2026 · EngineeringAbout 13 min readNovus Stream Solutions

Running a multi-agent research sprint before touching code

Before a large refactor, we map the problem with parallel investigation agents rather than diving into code. How structuring research as its own sprint — and why research-first beat patch-first on a big multi-file change.

Pin it

Documentation

Contents

1.Overview
2.Why research-first beats patch-first on large changes
3.Structuring the research as parallel investigation
4.The cost asymmetry that justifies research
5.Bounded questions beat open-ended surveys
6.Synthesizing parallel findings into one map
7.Research is the planning pass, scaled up
8.Knowing when to skip the sprint
9.Research as a reusable, durable asset
10.When the research changes the plan entirely

Overview

There is a strong temptation, faced with a large change, to start changing things. The problem is visible, the first few edits are obvious, and beginning feels like progress. On a small change that instinct is fine. On a large, multi-file refactor it is how you end up halfway through, discovering that the thing you assumed about the system three files ago is wrong, and now you have a pile of partial edits built on a misunderstanding. The alternative we use is to treat understanding the problem as its own phase — a research sprint — that completes before any implementation begins, and to run that research with multiple agents investigating in parallel. This post is about how that works and why research-first consistently beats patch-first on big changes.
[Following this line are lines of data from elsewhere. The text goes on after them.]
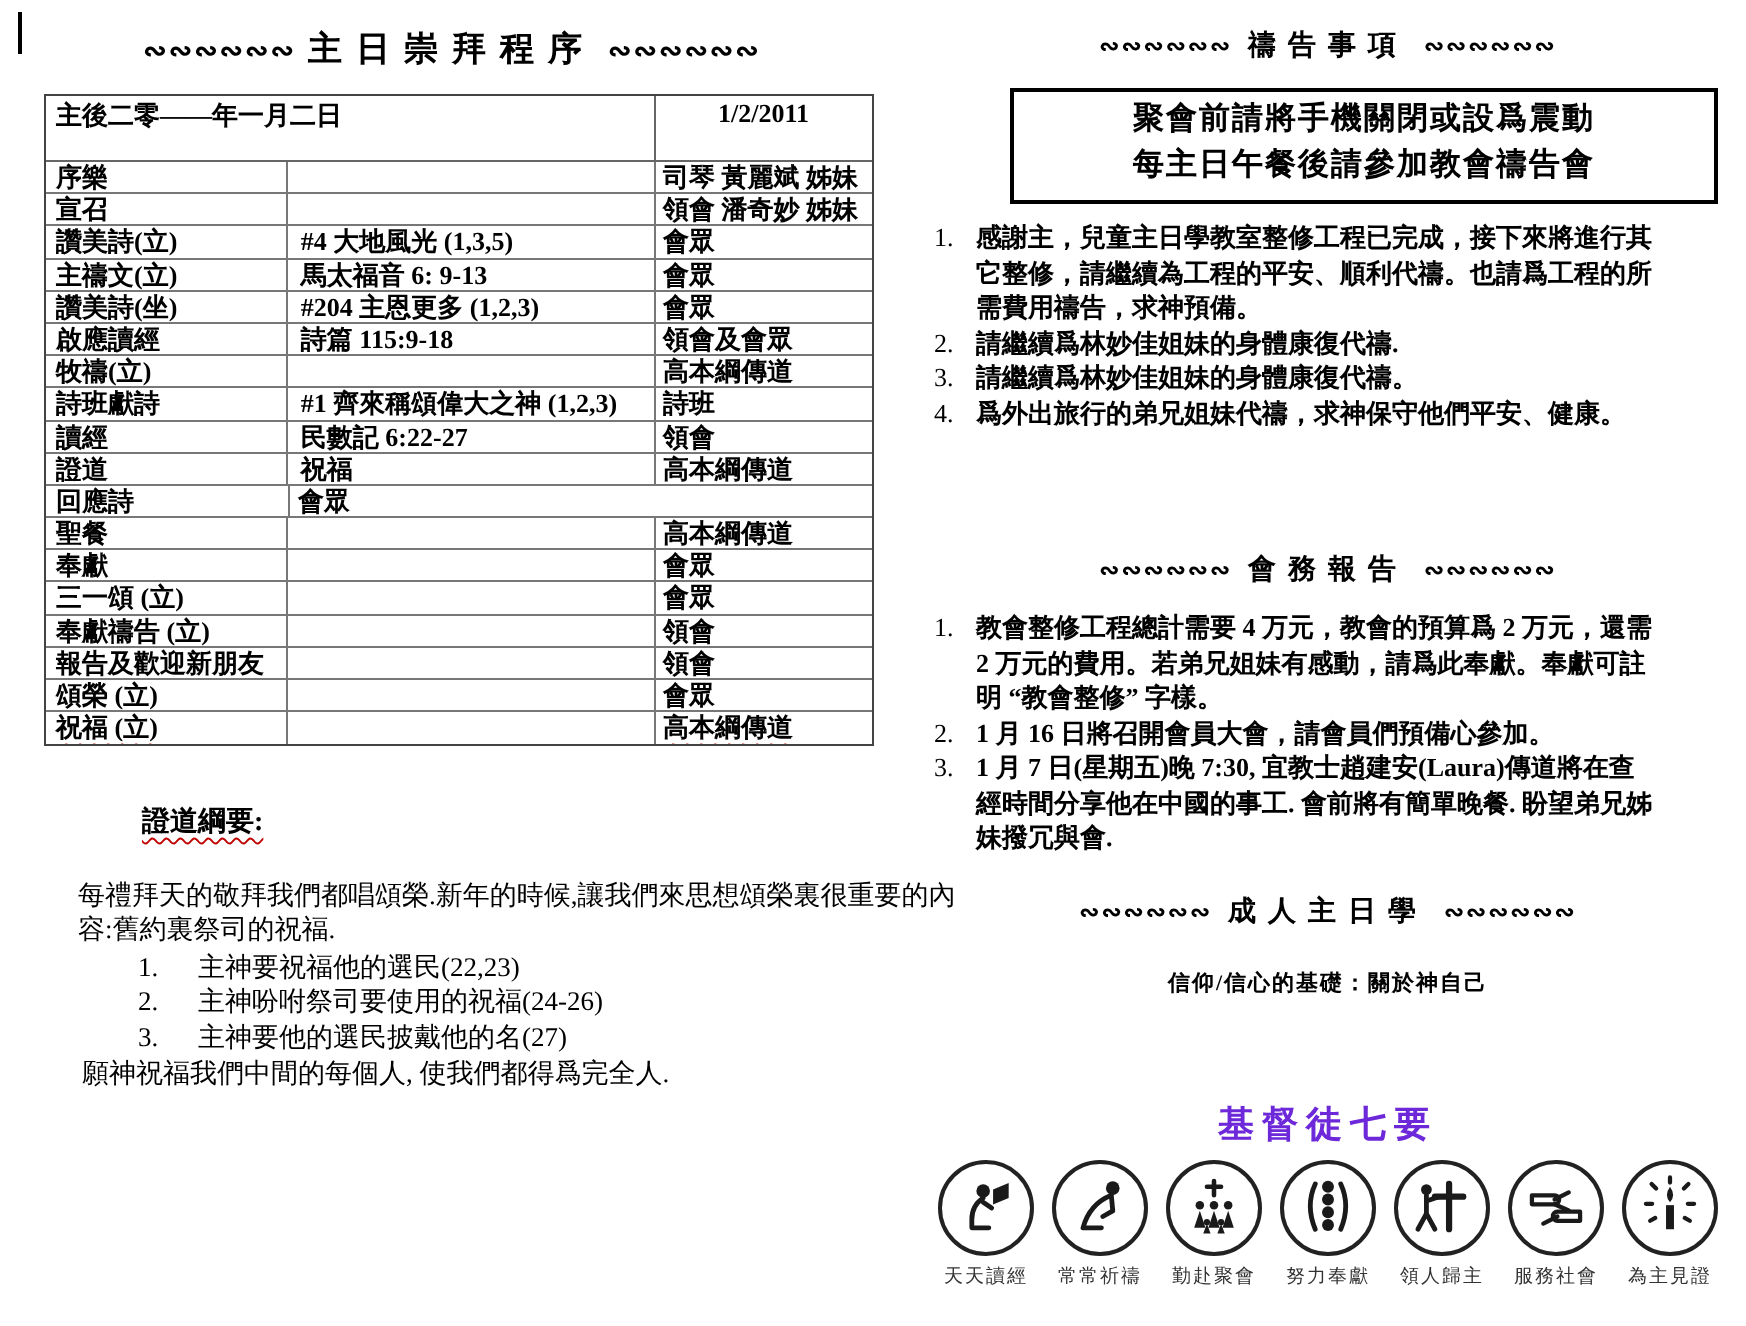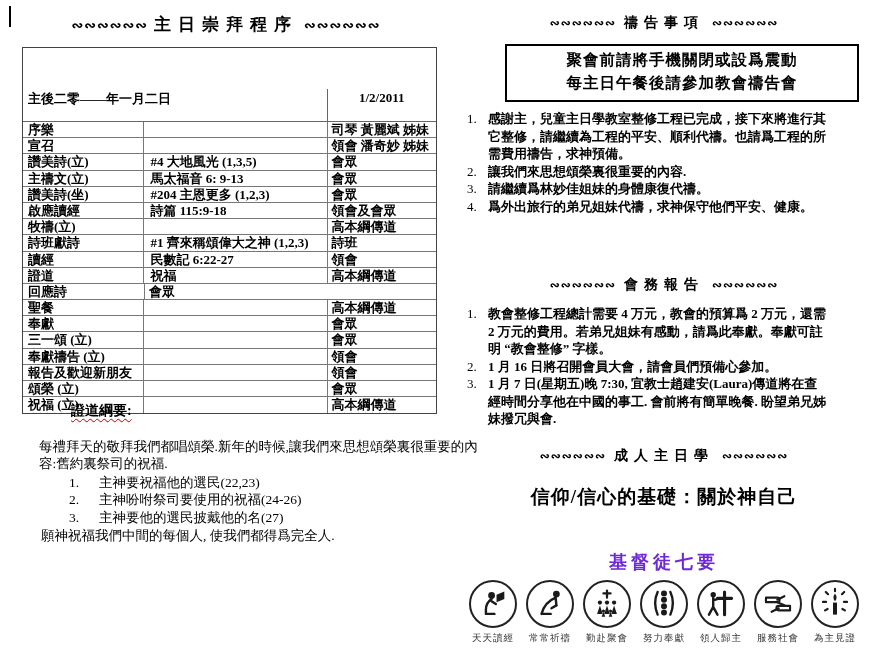--- a/index.html
+++ b/index.html
@@ -17,21 +17,21 @@
 
   
   #left-page  { position:absolute; left:0; top:0; width:452px; height:663px; }
   .page-title { position:absolute; top:13px; left:0; width:452px; text-align:center;
                 font-size:17px; font-weight:bold; white-space:nowrap; }
   .page-title .t-text { letter-spacing:7px; margin:0 6px; }
   .ornament { font-size:14px; letter-spacing:1px; font-weight:bold; }
 
   .svc-table { position:absolute; top:47px; left:22px; width:415px;
                border:1px solid #444; font-size:13px; font-weight:bold; }
-  .t-head { display:flex; height:33px; border-bottom:1px solid #666;margin-top:41px; }
+  .t-head { display:flex; height:33px; border-bottom:1px solid #666; }
   .th-left  { width:305px; padding:1px 0 0 5px; }
   .th-right { width:110px; border-left:1px solid #666; text-align:center; padding-top:1px;
               font-family:"Liberation Serif", serif; }
   .t-row { display:flex; height:16.2px; line-height:15.5px; border-bottom:1px solid #777; }
   .t-row:last-child { border-bottom:none; }
   .c1 { width:121px; padding-left:5px; overflow:hidden; white-space:nowrap; }
   .c2 { width:184px; padding-left:6px; border-left:1px solid #777; overflow:hidden; white-space:nowrap; }
   .c3 { width:110px; padding-left:4px; border-left:1px solid #777; overflow:hidden; white-space:nowrap; }
 
   .outline { position:absolute; top:402px; left:5px; width:442px; font-size:13.5px; line-height:17.5px;margin-left:36px; }
@@ -57,21 +57,21 @@
   .num-list { position:absolute; left:12px; width:360px; font-size:13px; font-weight:bold; line-height:17.5px; }
   #prayer-list { top:110px; }
   #report-list { top:305px; }
   .li { display:flex; }
   .li .num { width:21px; flex:0 0 21px; font-weight:normal; }
   .li .txt { flex:1; }
 
   #report-title { top:276px; }
   #ss-title { top:447px; }
   #ss-topic { position:absolute; top:484px; left:0; width:418px; text-align:center;
-              font-size:19px; font-weight:bold; letter-spacing:1px; }
+              font-size:11px; font-weight:bold; letter-spacing:1px; }
 
   #seven { position:absolute; top:550px; left:14px; width:390px; text-align:center; }
   #seven-title { font-size:18px; font-weight:bold; letter-spacing:4px; color:#6d28d9; margin-bottom:6px;text-align:center; }
   .seven-row { display:flex; justify-content:center; gap:9px; }
   .seven-item { width:52px; display:flex; flex-direction:column; align-items:center; }
   .seven-circle { width:48px; height:48px; border:2.5px solid #222; border-radius:50%;
                   display:flex; align-items:center; justify-content:center; background:#fff; }
   .seven-label { margin-top:4px; font-family:"Liberation Sans", sans-serif;
                  font-size:9.5px; color:#333; white-space:nowrap; letter-spacing:1px; }
   .seven-circle svg { display:block; }
@@ -221,21 +221,21 @@
   </div>
 
   <div id="prayer-list" class="num-list">
 
   <div class="li">
       <span class="num">1.</span>
       <span class="txt">感謝主，兒童主日學教室整修工程已完成，接下來將進行其它整修，請繼續為工程的平安、順利代禱。也請爲工程的所需費用禱告，求神預備。</span>
     </div>
       <div class="li">
       <span class="num">2.</span>
-      <span class="txt">讓我們來思想頌榮裏很重要的內容.</span>
+      <span class="txt">請繼續爲林妙佳姐妹的身體康復代禱.</span>
     </div>
       <div class="li">
       <span class="num">3.</span>
       <span class="txt">請繼續爲林妙佳姐妹的身體康復代禱。</span>
     </div>
       <div class="li">
       <span class="num">4.</span>
       <span class="txt">爲外出旅行的弟兄姐妹代禱，求神保守他們平安、健康。</span>
     </div>
     </div>

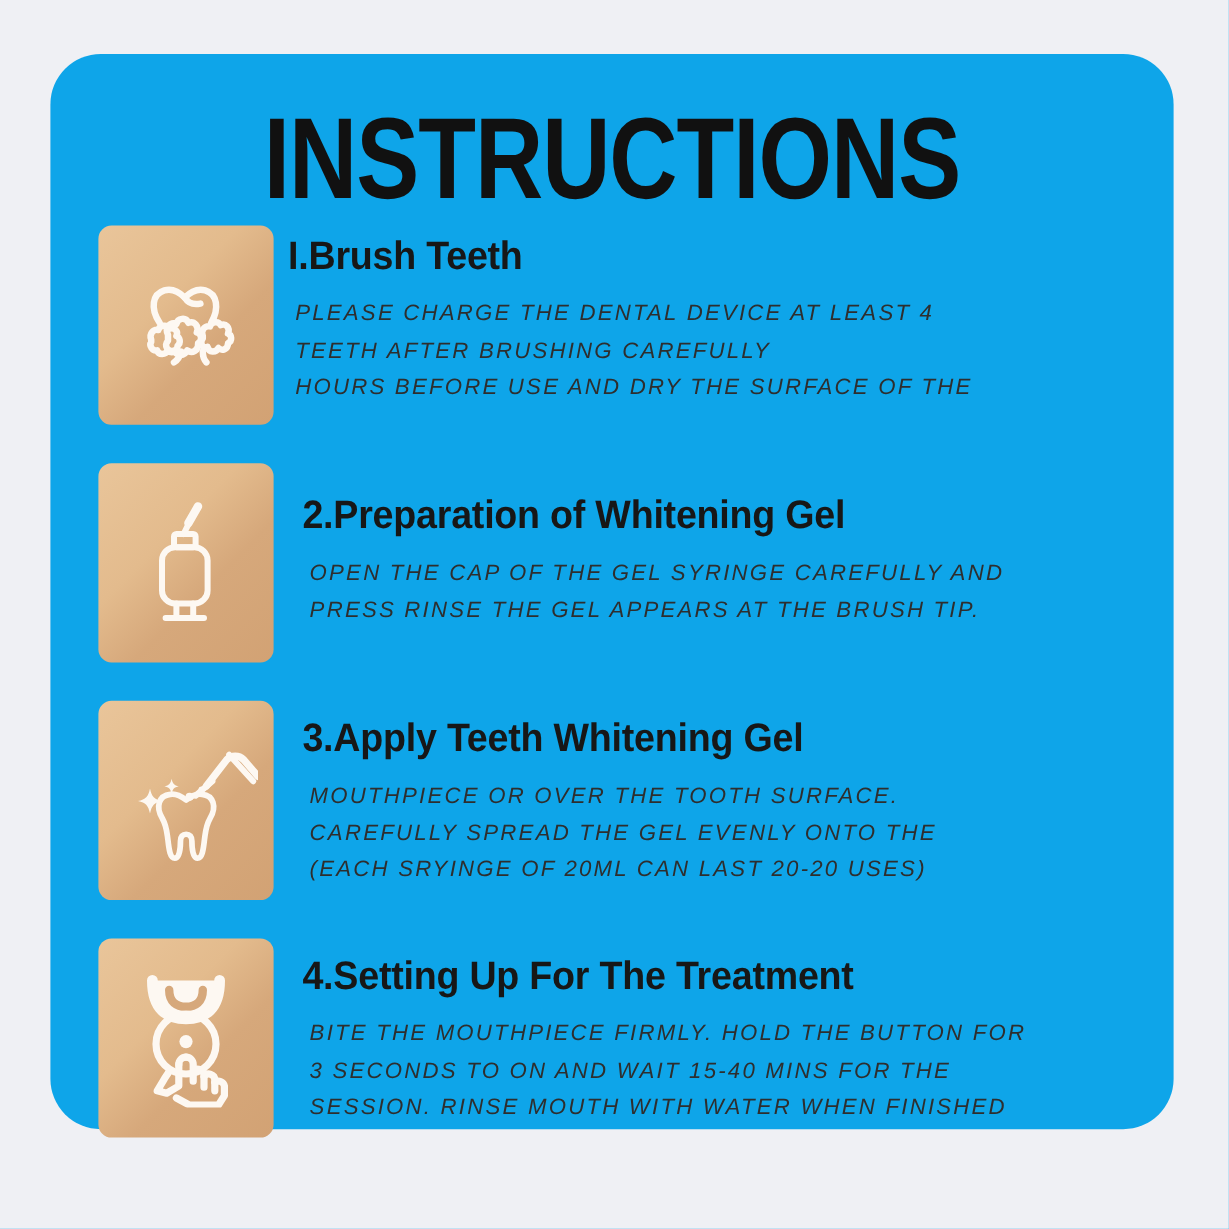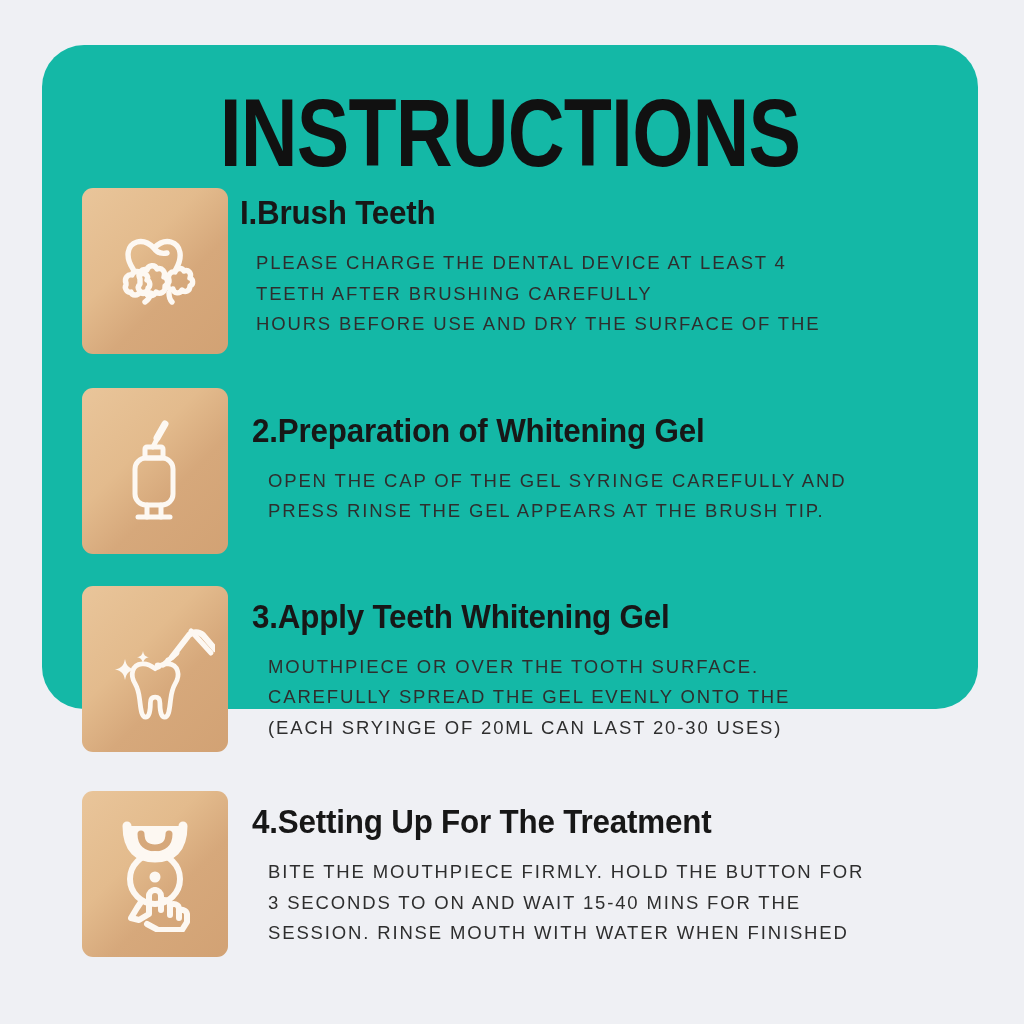--- a/index.html
+++ b/index.html
@@ -19,22 +19,22 @@
     position: relative;
     width: 1024px;
     height: 1024px;
   }
 
   .card {
     position: absolute;
     left: 42px;
     top: 45px;
     width: 936px;
-    height: 664px;
-    background: #14b8a6;
+    height: 896px;
+    background: #0ea5e9;
     border-radius: 42px;
     box-sizing: border-box;
   }
 
   .title {
     position: absolute;
     left: 0;
     top: 38px;
     width: 936px;
     text-align: center;
@@ -96,21 +96,22 @@
     white-space: nowrap;
   }
 
   .step-desc {
     font-family: "Liberation Sans", sans-serif;
     font-size: 18.5px;
     line-height: 30.5px;
     font-weight: 300;
     color: #2e2e2e;
     letter-spacing: 1.85px;
-    margin: 16px;
+    margin: 6px;
+    font-style: italic;
   }
   .step-desc .line { display: block; white-space: nowrap; }
 
   
   .step-1 .step-body { padding-top: 6px; padding-left: 12px; }
   .step-2 .step-body { padding-top: 24px; }
   .step-3 .step-body { padding-top: 12px; }
   .step-4 .step-body { padding-top: 12px; }
 </style>
 </head>
@@ -184,21 +185,21 @@
               <path d="M68 56 L82 44"></path>
               <path d="M96 22 L116 44"></path>
             </svg>
           </span>
         </div>
         <div class="step-body">
           <h2 class="step-heading">3.Apply Teeth Whitening Gel</h2>
           <p class="step-desc">
             <span class="line">MOUTHPIECE OR OVER THE TOOTH SURFACE.</span>
             <span class="line">CAREFULLY SPREAD THE GEL EVENLY ONTO THE</span>
-            <span class="line">(EACH SRYINGE OF 20ML CAN LAST 20-30 USES)</span>
+            <span class="line">(EACH SRYINGE OF 20ML CAN LAST 20-20 USES)</span>
           </p>
         </div>
       </div>
 
       <div class="step step-4">
         <div class="tile">
           <span>
             <svg width="104" height="116" viewBox="0 0 104 116" fill="none" stroke="#fdf8f2" stroke-width="6" stroke-linecap="round" stroke-linejoin="round">
               <path d="M24 10 C24 34 36 42 52 42 C68 42 80 34 80 10" fill="#fdf8f2" stroke="#fdf8f2" stroke-width="9"></path>
               <path d="M38 18 C38 28 44 32 52 32 C60 32 66 28 66 18" fill="none" stroke="#d6a87b" stroke-width="7"></path>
The core move is to separate two activities that usually get tangled together: figuring out how the system actually works, and changing it. When those happen at once — investigating as you edit — you make decisions on partial information and discover constraints after you have already committed to an approach. Separating them means you finish learning the territory before you start moving through it, so that by the time you write code, you are executing against a complete map rather than exploring and building simultaneously.

Why research-first beats patch-first on large changes

Patch-first works by local reasoning: look at the thing that needs to change, change it, look at the next thing. For a contained change, local reasoning is sufficient and efficient. For a change that touches many parts of a system, local reasoning systematically misses the interactions — the place three modules over that depends on the behavior you are about to alter, the second implementation of the same pattern that also needs the fix, the assumption baked into a distant file that your change invalidates. You do not see these from where you are editing, so patch-first discovers them the hard way: as breakage, after the change, when the cost of having been wrong is highest. The bigger the change, the more of these hidden interactions there are, and the worse patch-first scales.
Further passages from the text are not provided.